Penulis: Nopriansyah Putra  •  Rabu, 13 Mei 2026 | 11:34:01 WIB
Penjualan motor di Indonesia naik 16% pada April 2026 mencapai 520.972 unit.

SUMATERA SELATAN — Menurut laporan AISI, penjualan motor pada bulan Maret 2026 tercatat hanya 448.974 unit. Kenaikan ini menandakan optimisme pasar setelah kondisi sebelumnya yang kurang menggembirakan. Secara keseluruhan, akumulasi penjualan motor dari Januari hingga April 2026 mencapai 2.135.063 unit, meningkat 2,16% dibandingkan periode yang sama tahun lalu, yang hanya 2.089.953 unit.

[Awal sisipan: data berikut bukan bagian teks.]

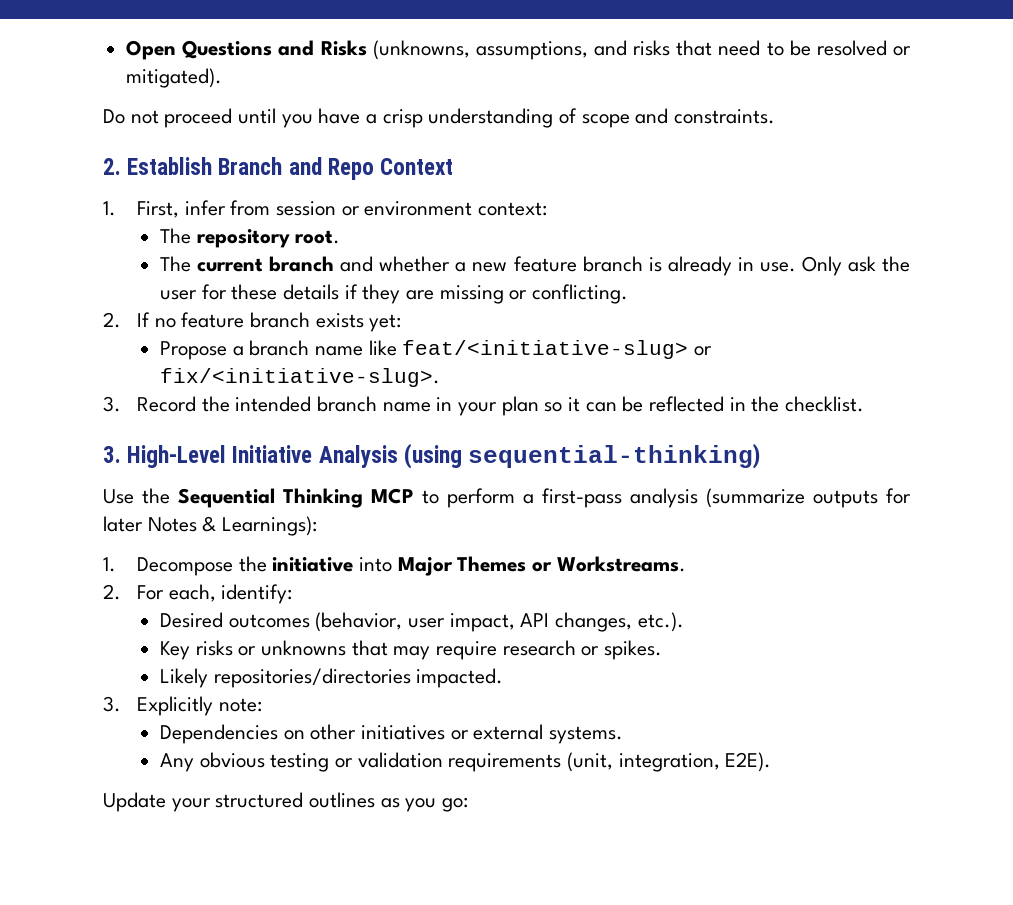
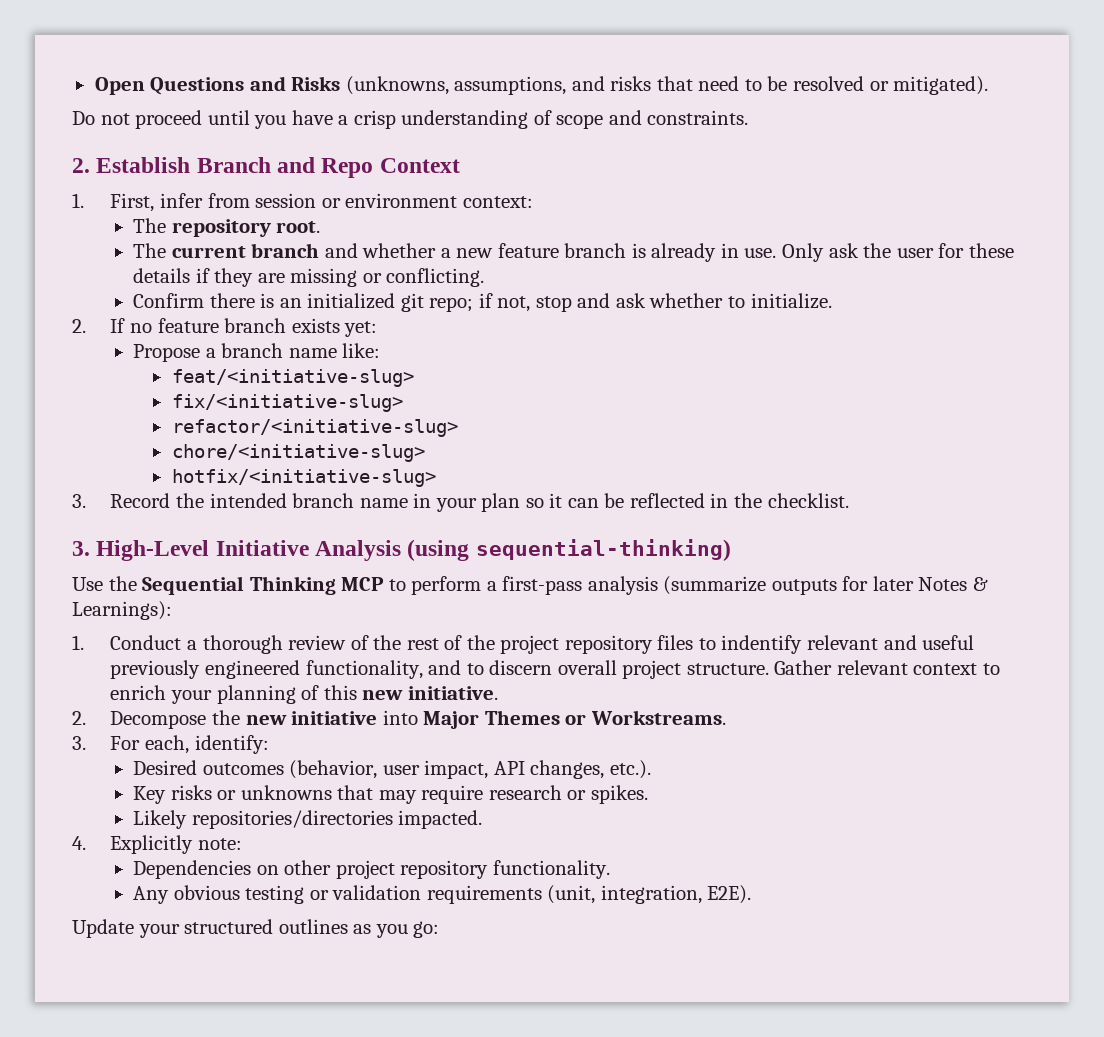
+ Confirm there is an initialized git repo; if not, stop and ask whether to initialize.
- Propose a branch name like feat/<initiative-slug> or fix/<initiative-slug>.
+ Propose a branch name like:
+ feat/<initiative-slug>
+ fix/<initiative-slug>
+ refactor/<initiative-slug>
+ chore/<initiative-slug>
+ hotfix/<initiative-slug>
- 1. Decompose the initiative into Major Themes or Workstreams.
+ 1. Conduct a thorough review of the rest of the project repository files to indentify relevant and useful previously engineered functionality, and to discern overall project structure. Gather relevant context to enrich your planning of this new initiative.
+ 2. Decompose the new initiative into Major Themes or Workstreams.
- 2. For each, identify:
+ 3. For each, identify:
- 3. Explicitly note:
+ 4. Explicitly note:
- Dependencies on other initiatives or external systems.
+ Dependencies on other project repository functionality.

Dominasi Segmen Skutik di Pasar

Meskipun tidak ada data terperinci mengenai segmen motor yang paling diminati konsumen, informasi dari rilis sebelumnya menunjukkan bahwa skutik masih menjadi primadona di pasar Indonesia. Pada tahun lalu, segmen ini menyumbang 91,7% dari total penjualan motor baru. Sementara itu, motor jenis underbone dan sport masing-masing berkontribusi sebesar 4,46% dan 3,51%, sedangkan sepeda motor listrik masih berada di bawah 1%.

Dampak Geopolitik dan Ekonomi Terhadap Penjualan

Ketua Bidang Komersial AISI, Sigit Kumala, mengungkapkan bahwa kondisi geopolitik global dapat memengaruhi perekonomian dan pasar motor domestik. Hal ini terkait dengan pertumbuhan ekonomi, harga komoditas, dan kondisi cuaca yang berpotensi memengaruhi daya beli masyarakat. Dukungan dari lembaga pembiayaan yang kuat juga diharapkan dapat meningkatkan realisasi penjualan di pasar sepeda motor.

"Dengan mempertimbangkan berbagai kondisi dan tantangan yang potensial terjadi di tahun ini, kami memproyeksikan pasar sepeda motor domestik akan relatif stabil di angka 6,4 juta hingga 6,7 juta unit," ujar Sigit.

Kenaikan penjualan motor di bulan April menunjukkan harapan bagi industri otomotif Indonesia, di tengah tantangan yang ada. Dengan dukungan berbagai faktor, diharapkan tren positif ini dapat terus berlanjut sepanjang tahun.

Reporter: Nopriansyah Putra
Sumber: oto.detik.com This article was automatically rewritten by AI based on the source above without altering the facts of the original article.